From a bookseller perspective, I see General Grant as the worthy successor of Julius Caesar. Which is to say—from the perspective of their contributions to literature. Caesar and Grant were both amazing military leaders whose writings are among the most beautiful and stylistically flawless of their genres. Each man’s work is a giant in its historical context. Both men came to an early end, yet both their words and deeds keep them living.
Gallia est omnis divisa in partes tres.
Every beginning Latin student knows Caesar’s De Bello Gallico, about his conquest of Gaul in the 50s BCE. It is generally the first major text a Latin student tackles because of its clear and elegant style. But more than that, Caesar set the standard for later military texts with his focus on efficient description of facts without the intrusion of bias (where it could be avoided).
I think we all know what happened to Caesar: at the height of his power the infamous Brutus assassinated him. General Grant’s story is actually quite different from Caesar’s in this respect. Yet he too wrote the best military memoir of his age.
There’s a reason we often refer to Ulysses S. Grant as General Grant, and not President Grant. Grant was President of the United States for two terms, but his reputation as President has suffered greatly from the rampant corruption in his cabinet. However, his reputation as the general who won the Civil War is sterling—as it ought to be. For example, while Grant was known to be a hard drinker, it is said that when this was brought up to Lincoln as a possible issue, Lincoln replied,
You tell me what brand of whiskey he drinks, and I will order every one of my generals in the field a barrel of it.
After the war and his presidency, Grant settled down to a quiet private life. Century Magazine’s editors approached him about writing an article on the war. Grant turned them down. He believed his aide Adam Badeau had already written sufficiently on the subject. Even at Mark Twain’s nudging, Grant refused to write any memoirs.
What changed Grant’s mind? Scandal and bankruptcy.

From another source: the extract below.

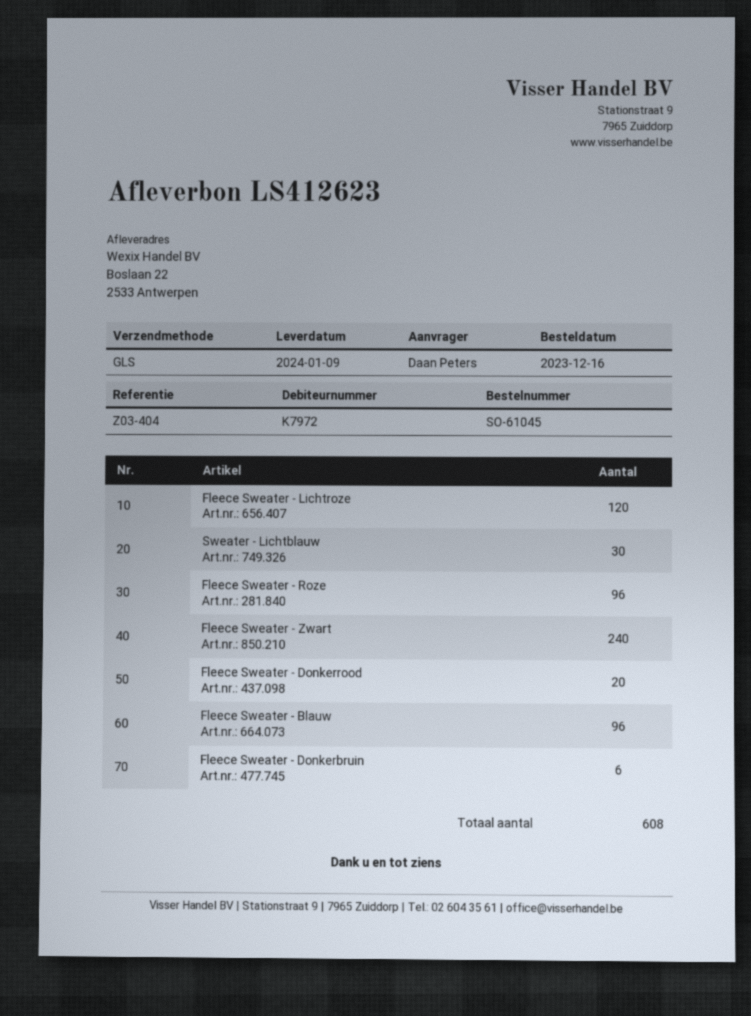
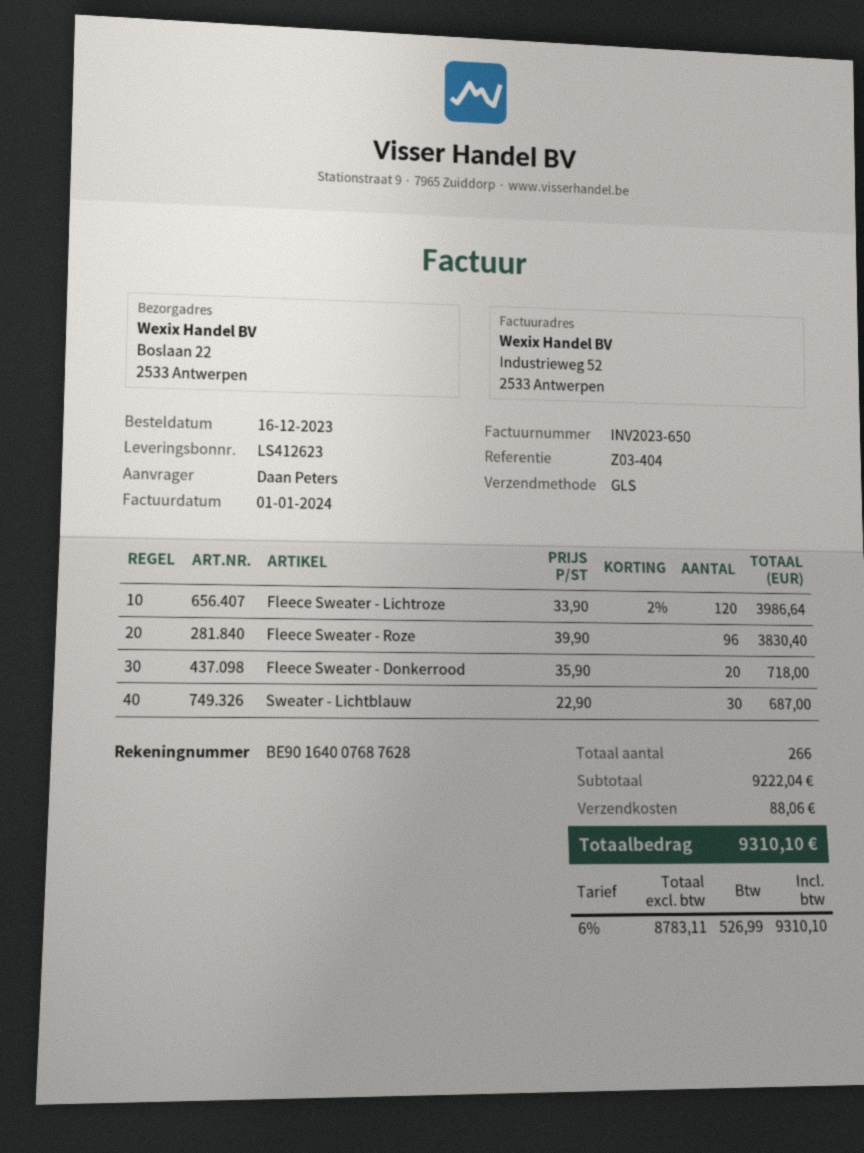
Fleece Sweater - Zwart: 240 -> none
Fleece Sweater - Blauw: 96 -> none
Fleece Sweater - Donkerbruin: 6 -> none
total quantity: 608 -> 266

Grant invested in a company that was owned by his son and a partner, Ferdinand Ward. They had started a Wall Street investment house, which began with great success only to collapse into financial fraud. Turns out the trusted Ward had taken advantage of him.
To cut to the chase: Grant lost everything. He began eyeing the idea of his memoirs. Then, a pain in his throat. It was momentary, but searing. After a few weeks of this inconsistent pain, a doctor was called. Grant was bankrupt and terminally ill with throat cancer.
Century Magazine approached him again. This time, he was frank about his monetary problems, and the editors were incredibly generous in response. This was a smart move on their part; his articles made the magazine series one of the most popular of all time.
Do you really think anyone would be interested in a book by me?
General, do you not think the public would read with avidity Napoleon’s personal account of his battles?
Enter Mark Twain, hitherto relegated to the shadows. Twain was a great admirer of Grant. He also happened to own a publishing company with his niece’s husband, Charles Webster. Twain convinced Grant that if he would write his memoirs, Twain would grant him an extraordinary percentage of royalties to support Grant’s family after his death.
Grant wrote his memoirs, day by day, while he died of a particularly painful form of cancer. It appeared that the routine and the new purpose gave Grant a small extension of life, even while he became weaker and weaker.
On July 19th, 1885, Grant finished the book. On July 23rd, he died.
There are many nuances to this story I’ve skimmed over here (please see my source, Grant and Twain by Mark Perry, for more). But even from the bare outlines it is obvious what an enormous feat Grant’s memoirs were. To top it all off, the finished product turned out to be one of the best memoirs ever written—military or otherwise. Like Caesar, his style is elegant, yet efficient. Straightforward, expert, and beautiful.
Personally, I’m proud that an American has written a work that compares with the great literature of antiquity. America is such a young country, yet a few Americans have made major marks in literature. Whitman and Hemingway also come to mind. Who else do you think has made a major impact on literature, and why? (Your choices don’t have to be American!)